▶ Excerpted data
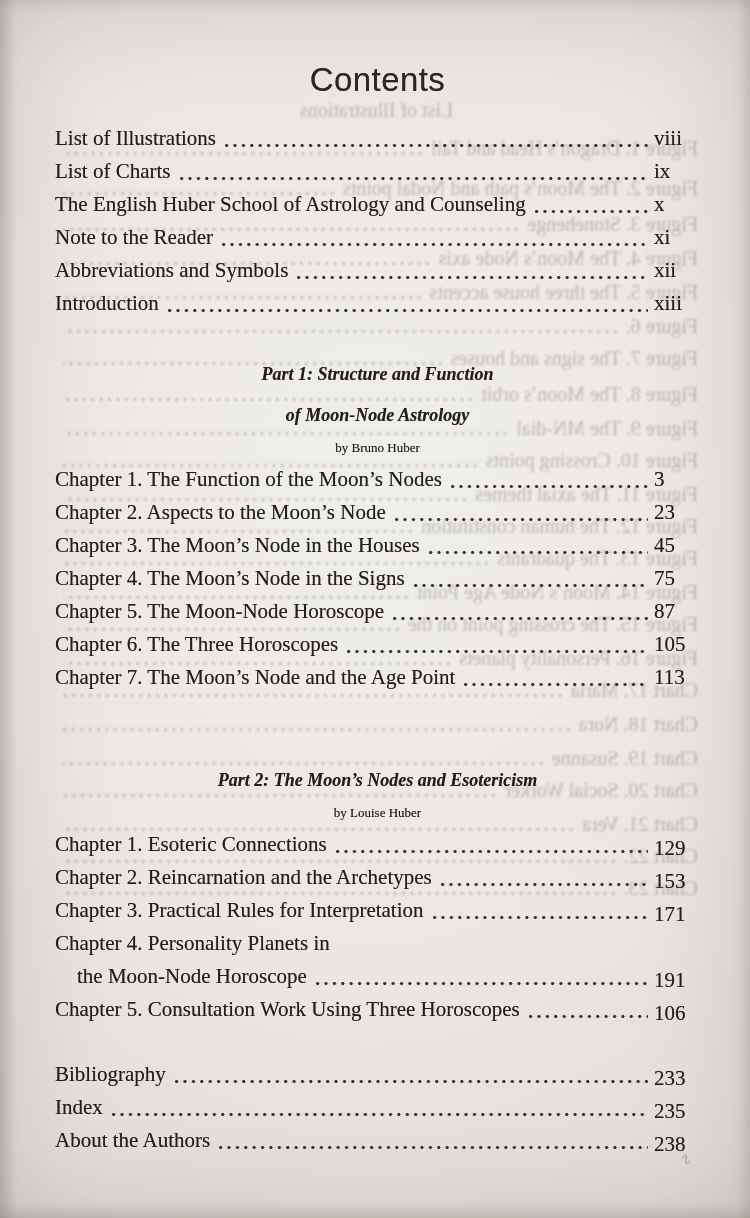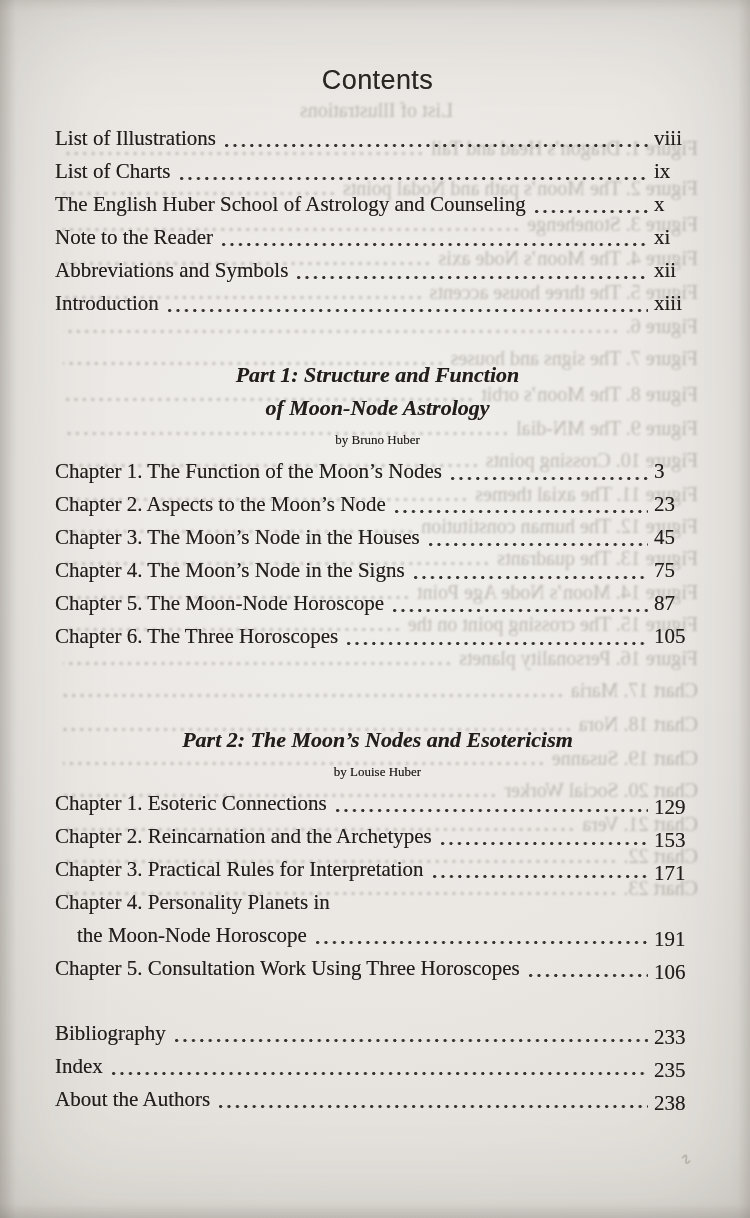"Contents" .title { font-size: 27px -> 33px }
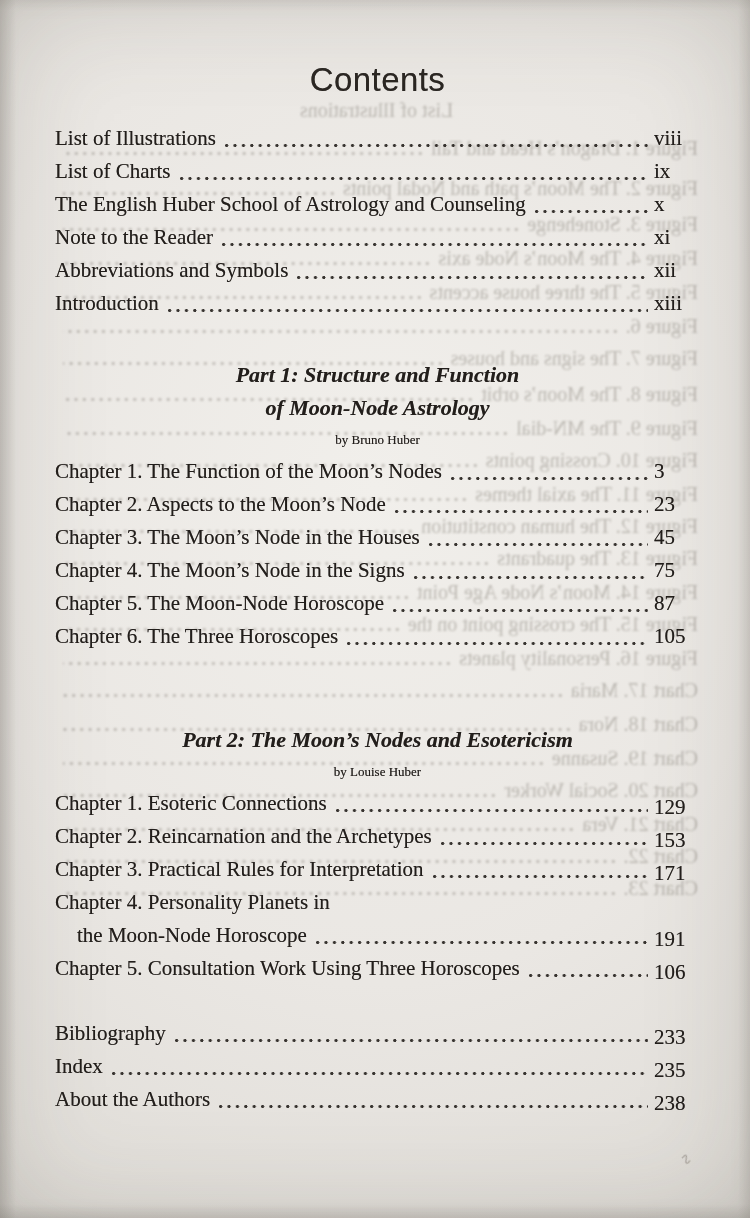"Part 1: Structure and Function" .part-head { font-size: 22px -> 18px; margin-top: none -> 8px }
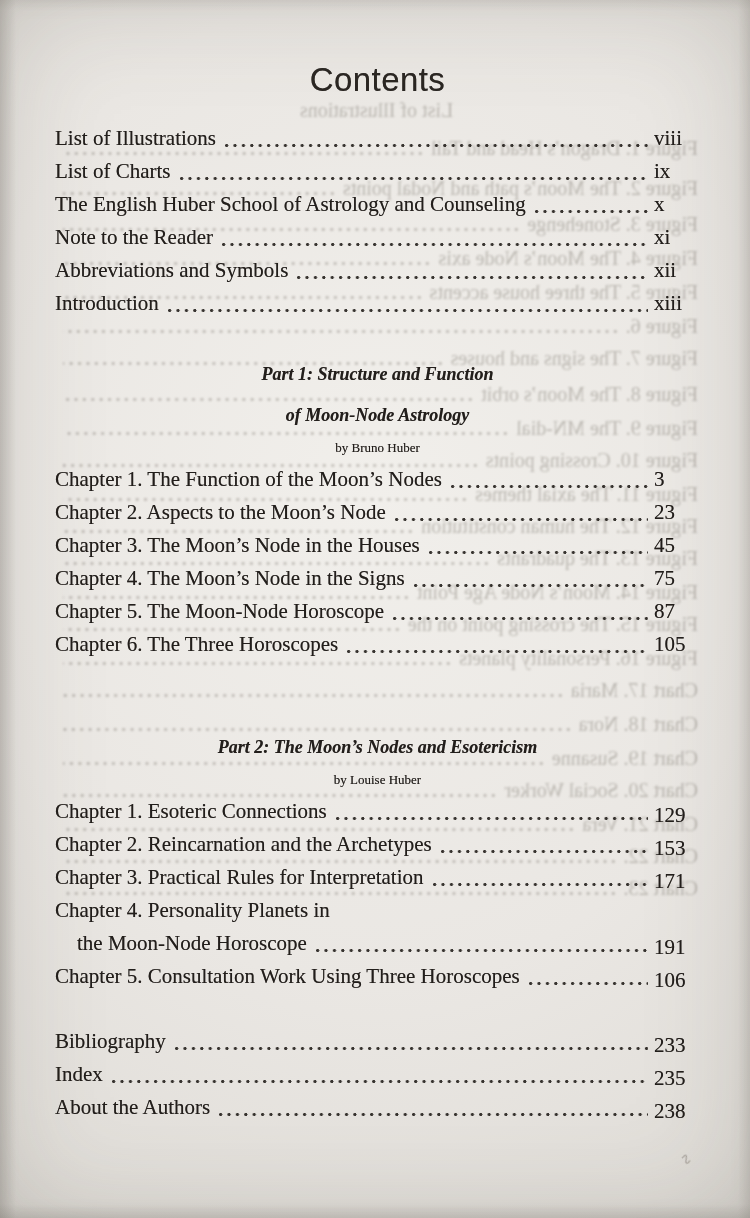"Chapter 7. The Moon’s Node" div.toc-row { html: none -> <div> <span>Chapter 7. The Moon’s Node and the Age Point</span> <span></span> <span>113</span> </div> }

* * *

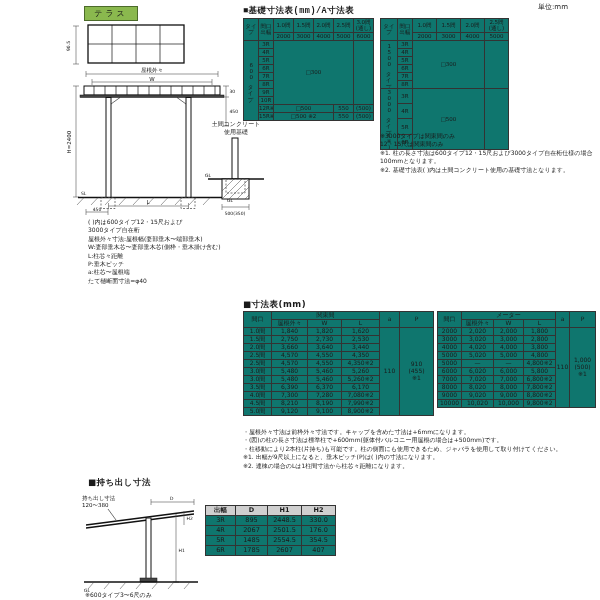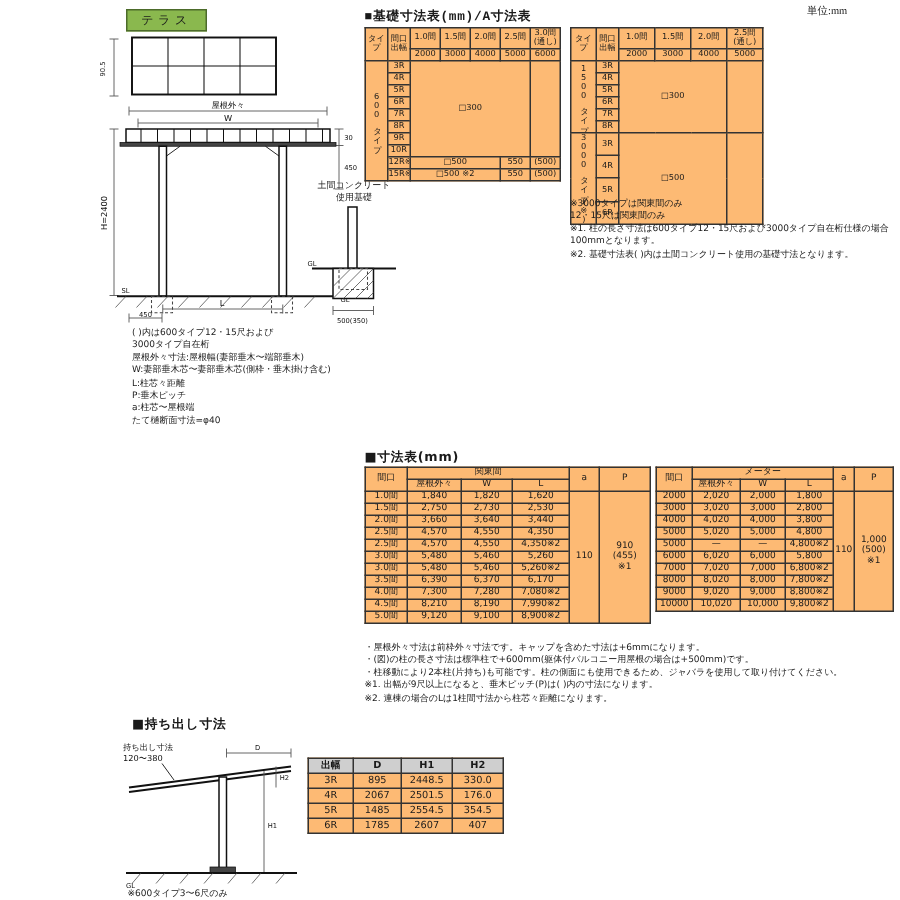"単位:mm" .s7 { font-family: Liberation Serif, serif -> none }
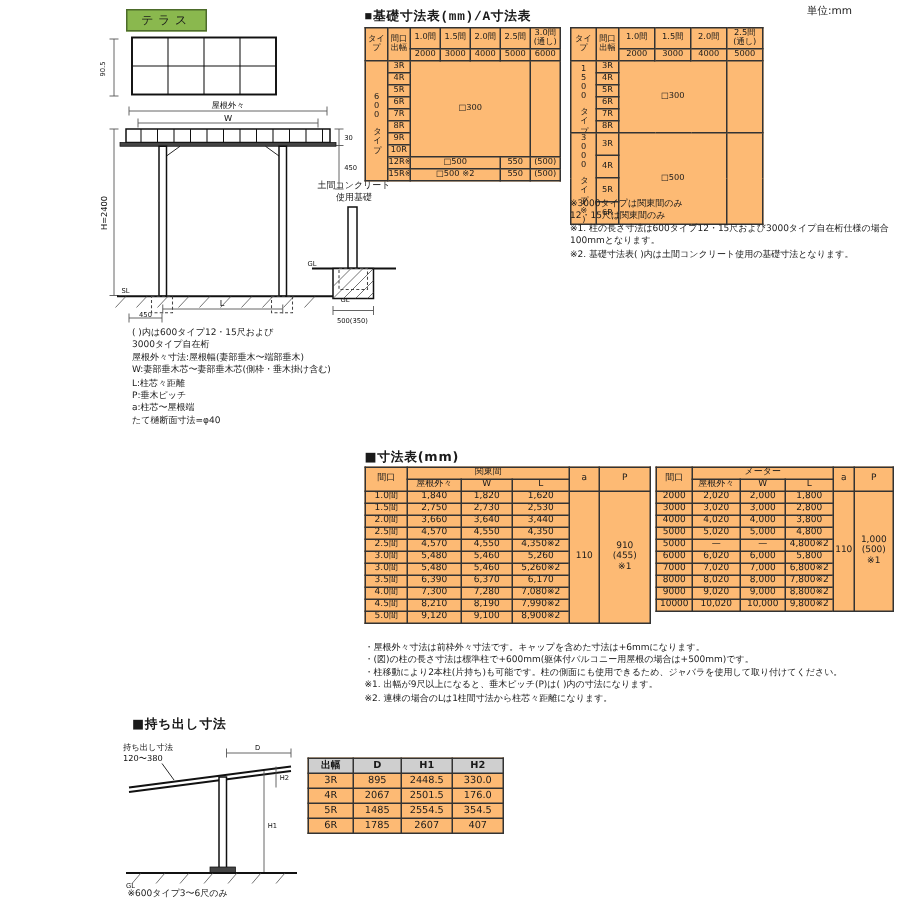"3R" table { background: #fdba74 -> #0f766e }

--

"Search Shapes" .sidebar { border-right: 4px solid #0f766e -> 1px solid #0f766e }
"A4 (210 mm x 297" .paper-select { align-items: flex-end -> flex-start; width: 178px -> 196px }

▶ Work to complete
Leaving every picture aside, reproduce exactly the lines above from the one with "Liberation Serif, serif" up to and including the one with "background: #fdba74 ->", and no others.

▶ Task output
"単位:mm" .s7 { font-family: Liberation Serif, serif -> none }
"3R" table { background: #fdba74 -> #0f766e }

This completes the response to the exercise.